By now it seems customary to begin my posts with an apology. As I've said many times, I'm well aware that leaving loyal readers in the lurch, without a meaningful update to brighten their mornings, is a grave, possibly unforgivable sin. To go nearly a week without reporting from the front line -- well, it may be an offense so odious as to be beyond terrestrial judgment altogether. With all of this in mind, I offer my sincere thanks to the Arniholics who, despite the toll my irregular posts are taking on their work and home life, continue to faithfully check the blog. (And no matter what your spouse or boss tells you: when Arnie is your drug, rehab is for quitters.)
To make it up to you, the loyal readership, I offer this post. More than mere words, this post is a multimedia experience.

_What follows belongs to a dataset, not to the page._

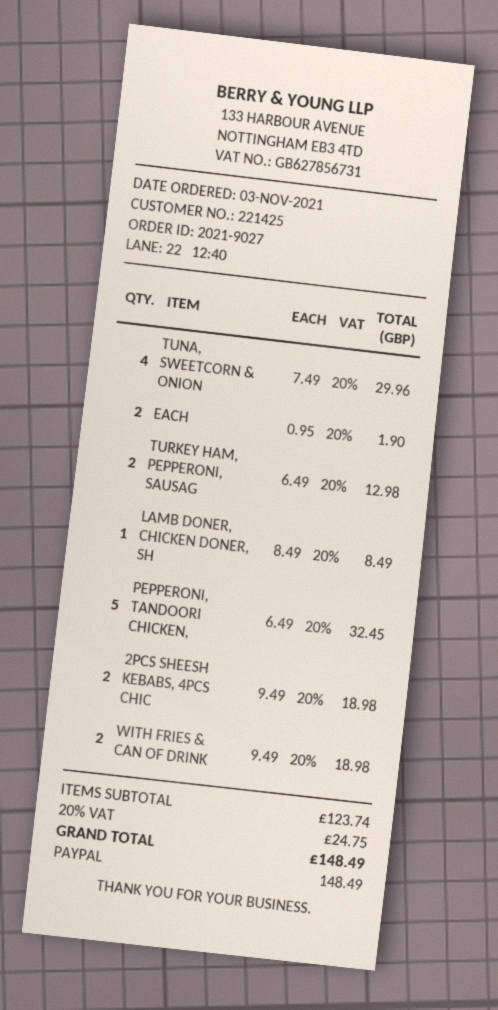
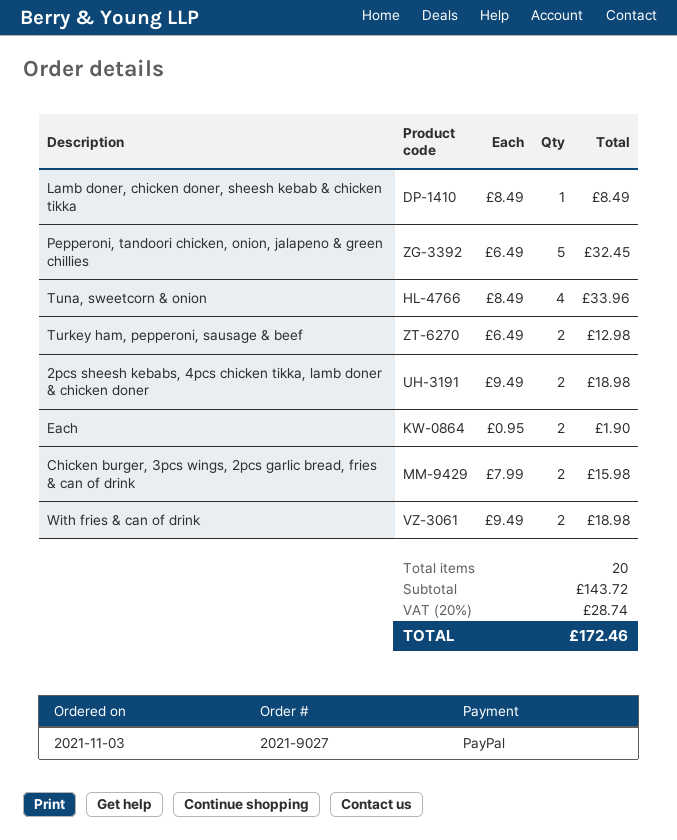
TUNA, SWEETCORN & ONION: 4 x 7.49 = 29.96 -> 4 x 8.49 = 33.96
Chicken burger, 3pcs wings, 2pcs garlic bread, fries & can of drink: none -> 2 x 7.99 = 15.98
subtotal: 123.74 -> 143.72
tax: 20% = 24.75 -> 20% = 28.74
total: 148.49 -> 172.46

It's six days worth of posts consolidated into one super-charged, video-packed blitzkrieg of an ArnieUpdate.
To really get the most out of this post, however, there are some instructions you'll have to follow. Before you scroll down to the second half of this post, go ahead and play the embedded video below. Although this video is not technically a prerequisite to understanding the sentences that follow, I think its function as tone-setting device is crucial. (For those of you who have heard NPR's This American Life, you know what I'm talking about.)
Seriously, go ahead and press play. Don't worry about me. I'll wait on the other side while the video loads.

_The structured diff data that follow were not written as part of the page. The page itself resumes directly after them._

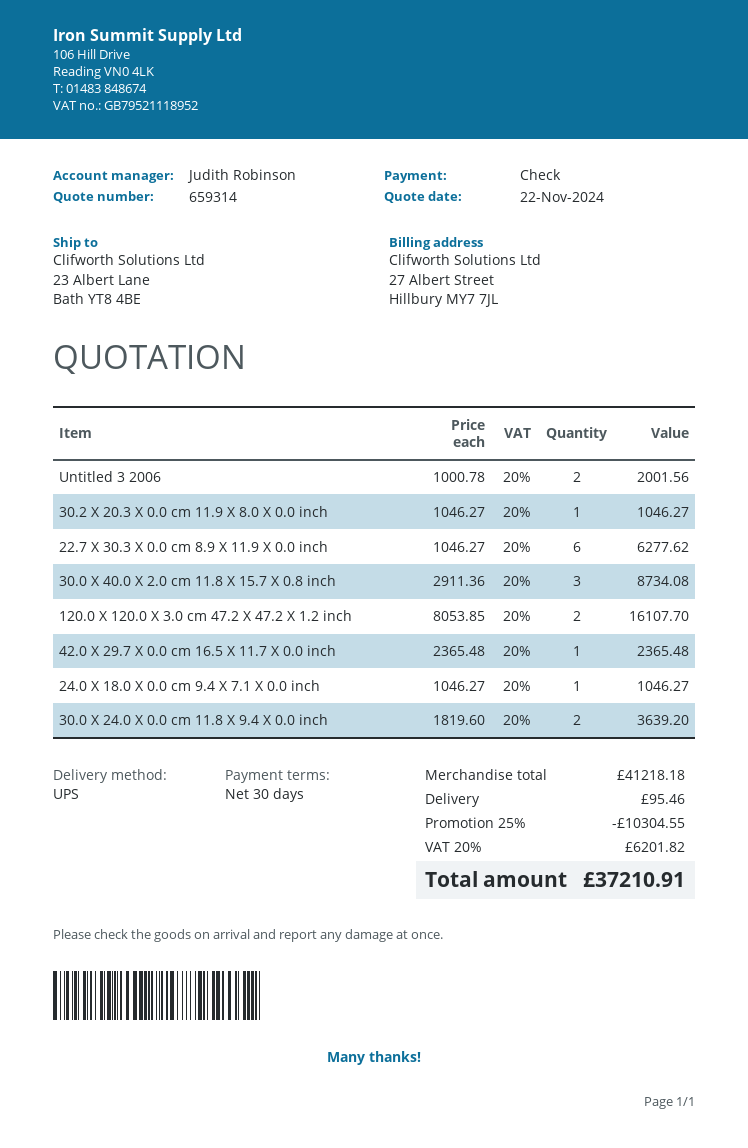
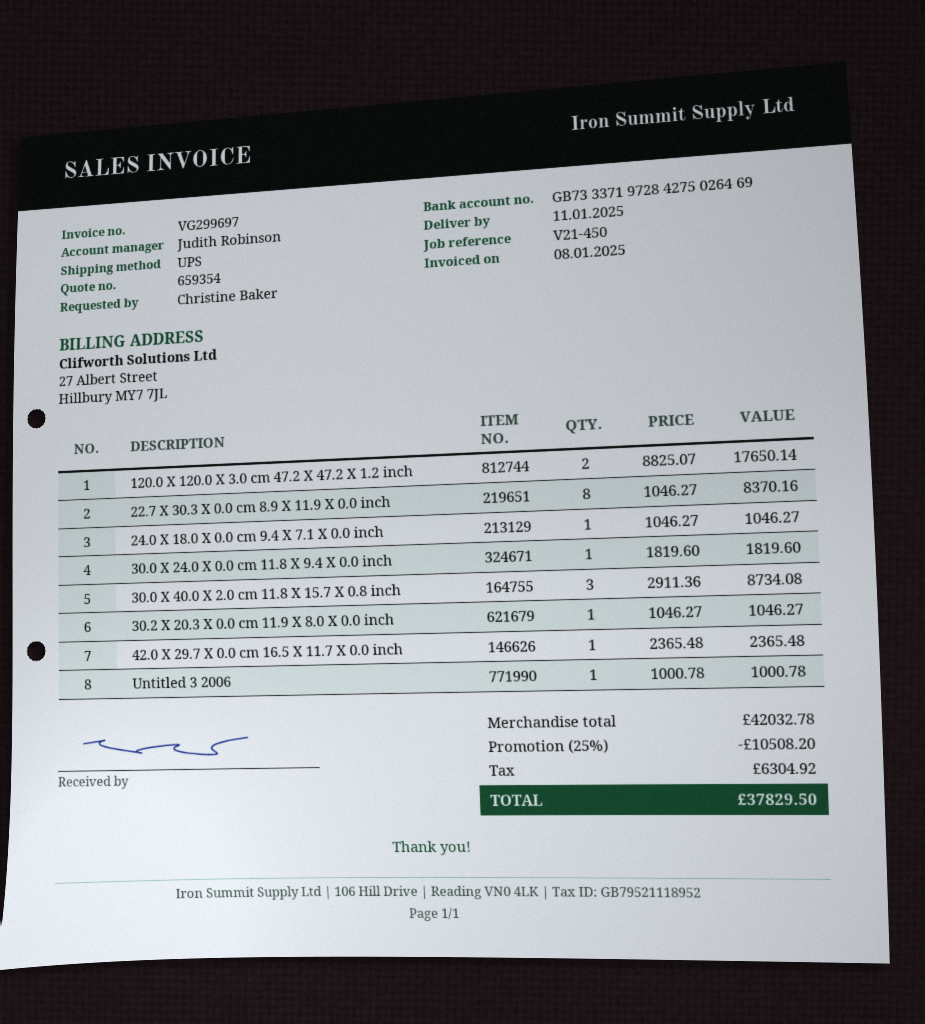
quote number: 659314 -> 659354
Untitled 3 2006: 2 x 1000.78 = 2001.56 -> 1 x 1000.78 = 1000.78
22.7 X 30.3 X 0.0 cm 8.9 X 11.9 X 0.0 inch: 6 x 1046.27 = 6277.62 -> 8 x 1046.27 = 8370.16
120.0 X 120.0 X 3.0 cm 47.2 X 47.2 X 1.2 inch: 2 x 8053.85 = 16107.70 -> 2 x 8825.07 = 17650.14
30.0 X 24.0 X 0.0 cm 11.8 X 9.4 X 0.0 inch: 2 x 1819.60 = 3639.20 -> 1 x 1819.60 = 1819.60
subtotal: 41218.18 -> 42032.78
discount: 25% = 10304.55 -> 25% = 10508.20
shipping: 95.46 -> none
tax: 6201.82 -> 6304.92
total: 37210.91 -> 37829.50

Are you hearing music? If not, you've either directly disobeyed the clearly stipulated rules of this post or you've proven unable to operate a fairly adult-proof application. I admire either your defiance or your complete unfamiliarity with YouTube.
For those of you hearing the [insert your own adjective here] voice of Bob Dylan, you're doing exactly what you're supposed to be doing. Great job! (Whether this makes you a tech savant or a feckless lemming is probably the subject for another post. Either way, thanks for playing along.) From here on out you can treat this like a traditional post. Even forget, if you can, that this is a full-fledged multimedia experience. Forget that this is totally Web 2.0. Just let the music play in the background as you scan, using your eyes, from left to right, sounding out words where necessary.

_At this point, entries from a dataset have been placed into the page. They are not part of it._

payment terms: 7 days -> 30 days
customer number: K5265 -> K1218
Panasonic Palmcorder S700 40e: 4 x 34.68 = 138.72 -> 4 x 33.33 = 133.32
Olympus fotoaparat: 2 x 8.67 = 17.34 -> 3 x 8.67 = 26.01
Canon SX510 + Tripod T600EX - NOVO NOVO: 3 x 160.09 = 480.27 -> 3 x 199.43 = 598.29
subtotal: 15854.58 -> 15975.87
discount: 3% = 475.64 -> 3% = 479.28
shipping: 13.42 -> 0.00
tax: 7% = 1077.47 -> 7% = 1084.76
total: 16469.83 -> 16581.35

So: According to my calculations, Papa Goodwin has spent 23 straight days in the inpatient facilities of the U of C Medical Center. Although not precisely the same as a stay in a minimum-security prison, it's not really that far off either. While the food may be (a little) better at U of C, his taste buds have been too disagreeable to make any use of it. Although he isn't forced to pledge allegiance to the Aryan Brotherhood to survive an afternoon in the yard, he also hasn't actually had the opportunity to be outside in about a month. So, while I've never heard A. H. refer to the hospital as a penitentiary, the analogy doesn't seem too far-fetched.
(Right about now, The Band and its many famous accompanists should be thundering towards the chorus. If you're one of those speed-reading types that likes to show off by going faster than everyone else, take a few seconds to do this math problem [(32 + 12) x 81] before continuing. Once you hear all of them shouting about "any day now" you've reached the ideal point in the song--and in this very carefully orchestrated multimedia experience--to read the following paragraph.)
If my Dad's been an inmate for the last month, then the news I'm here to deliver is the akin to a call from the warden. As you've probably guessed by now, it looks like A. H. Goodwin, long a prisoner of IVs, catheters and socially challenged dermatologists, is up for parole. Although the terms of his release haven't been finalized, there's hope that he'll be out by Friday, December 21st. As in two short days from this very moment. While it's probably too early to celebrate in earnest (and although he's still feeling severely under the weather), I think it's fair to shut your office door, grab your guitar, and sing along with Bob and The Band. After all, if sparkling-new marrow and Christmas at home isn't worth singing about, I don't know what is.